- **What you have to do**
Give the number of lines in the following entries that contain the word "Figure", with nothing added.
● ● ●
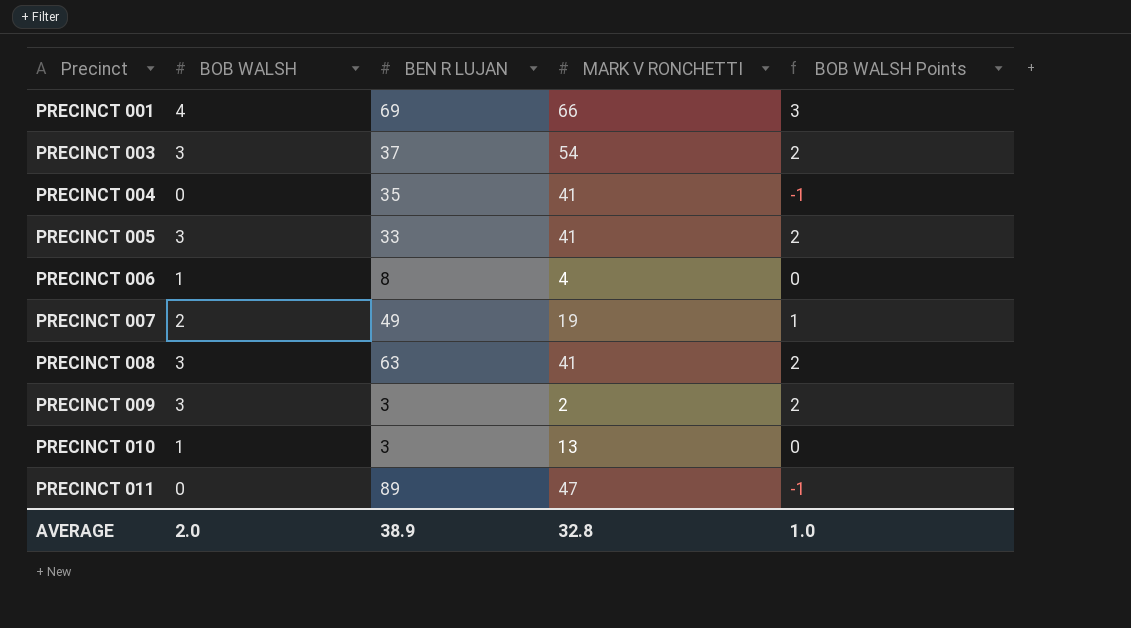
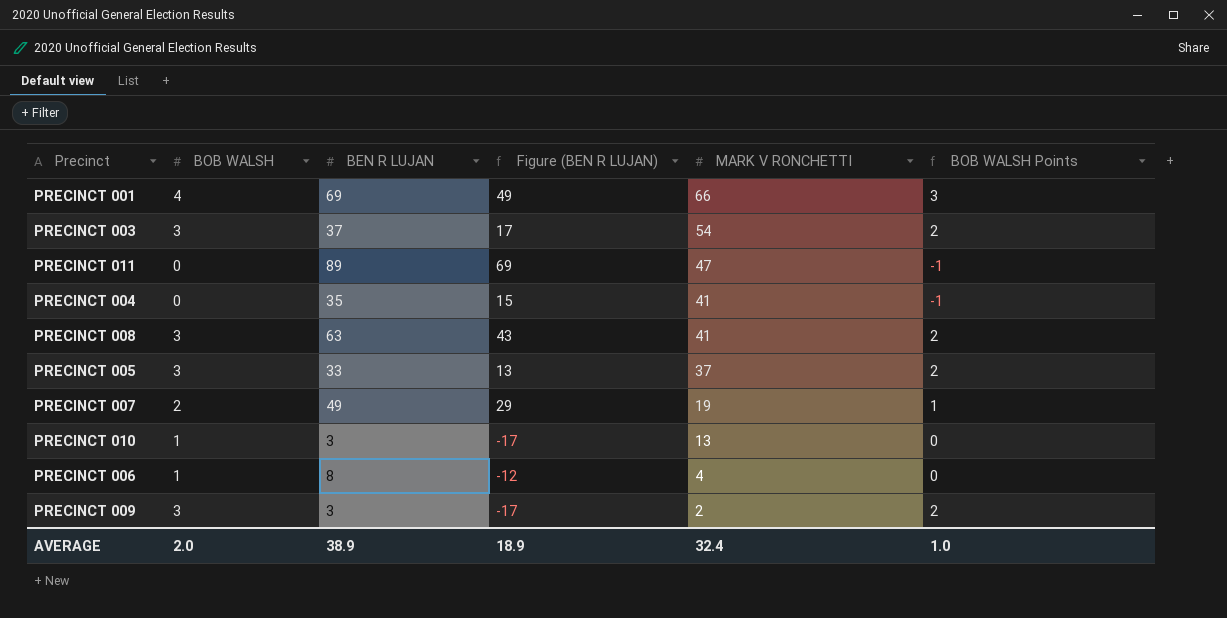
row order: Precinct ascending -> MARK V RONCHETTI descending
column Figure (BEN R LUJAN) | formula: none -> [BEN R LUJAN] - 20
PRECINCT 005 | MARK V RONCHETTI: 41 -> 37
AVERAGE | MARK V RONCHETTI: 32.8 -> 32.4

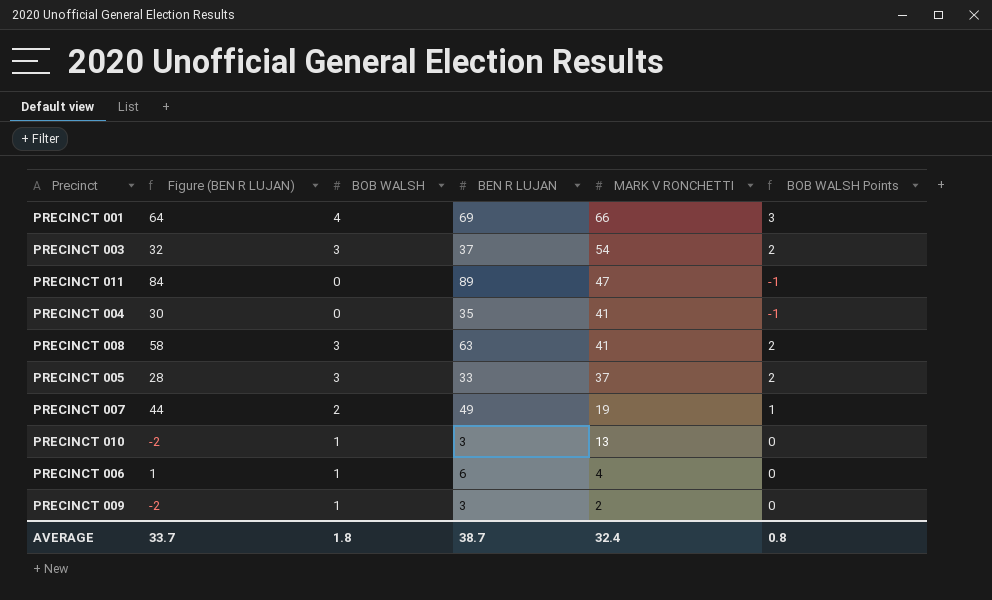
column Figure (BEN R LUJAN) | formula: [BEN R LUJAN] - 20 -> [BEN R LUJAN] - 5
column Figure (BEN R LUJAN) | position: 4 -> 2
PRECINCT 006 | BEN R LUJAN: 8 -> 6
PRECINCT 009 | BOB WALSH: 3 -> 1
PRECINCT 009 | BOB WALSH Points: 2 -> 0
AVERAGE | Figure (BEN R LUJAN): 18.9 -> 33.7
AVERAGE | BOB WALSH: 2.0 -> 1.8
AVERAGE | BEN R LUJAN: 38.9 -> 38.7
AVERAGE | BOB WALSH Points: 1.0 -> 0.8

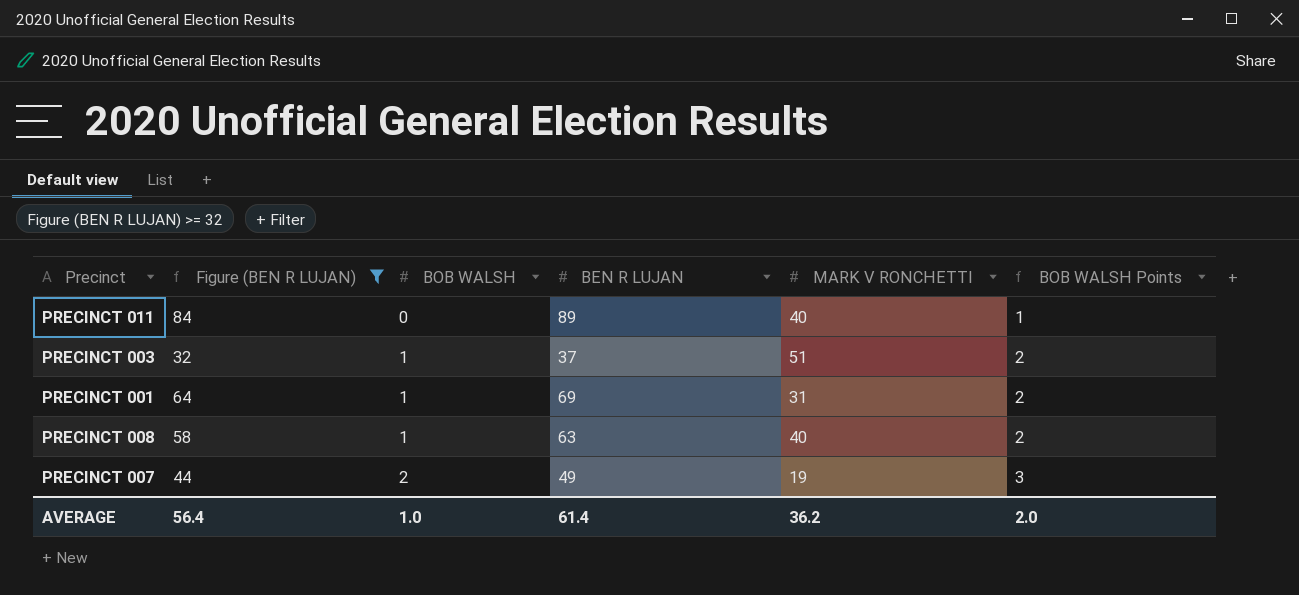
filter: none -> Figure (BEN R LUJAN) >= 32
row order: MARK V RONCHETTI descending -> BOB WALSH ascending
column BOB WALSH Points | formula: [BOB WALSH] - 1 -> [BOB WALSH] + 1
PRECINCT 011 | MARK V RONCHETTI: 47 -> 40
PRECINCT 003 | BOB WALSH: 3 -> 1
PRECINCT 003 | MARK V RONCHETTI: 54 -> 51
PRECINCT 001 | BOB WALSH: 4 -> 1
PRECINCT 001 | MARK V RONCHETTI: 66 -> 31
PRECINCT 008 | BOB WALSH: 3 -> 1
PRECINCT 008 | MARK V RONCHETTI: 41 -> 40
AVERAGE | Figure (BEN R LUJAN): 33.7 -> 56.4
AVERAGE | BOB WALSH: 1.8 -> 1.0
AVERAGE | BEN R LUJAN: 38.7 -> 61.4
AVERAGE | MARK V RONCHETTI: 32.4 -> 36.2
AVERAGE | BOB WALSH Points: 0.8 -> 2.0

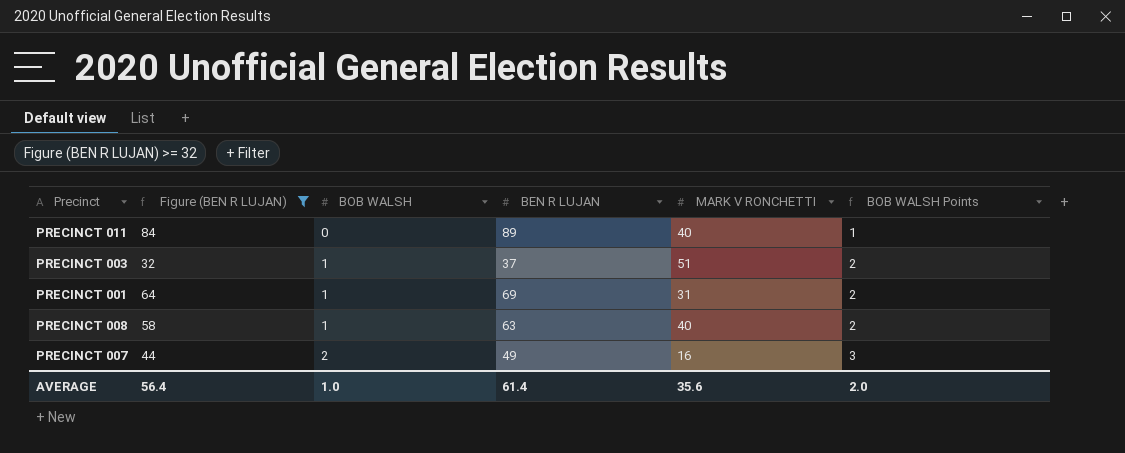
PRECINCT 007 | MARK V RONCHETTI: 19 -> 16
AVERAGE | MARK V RONCHETTI: 36.2 -> 35.6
● ● ●
- **Answer section**
6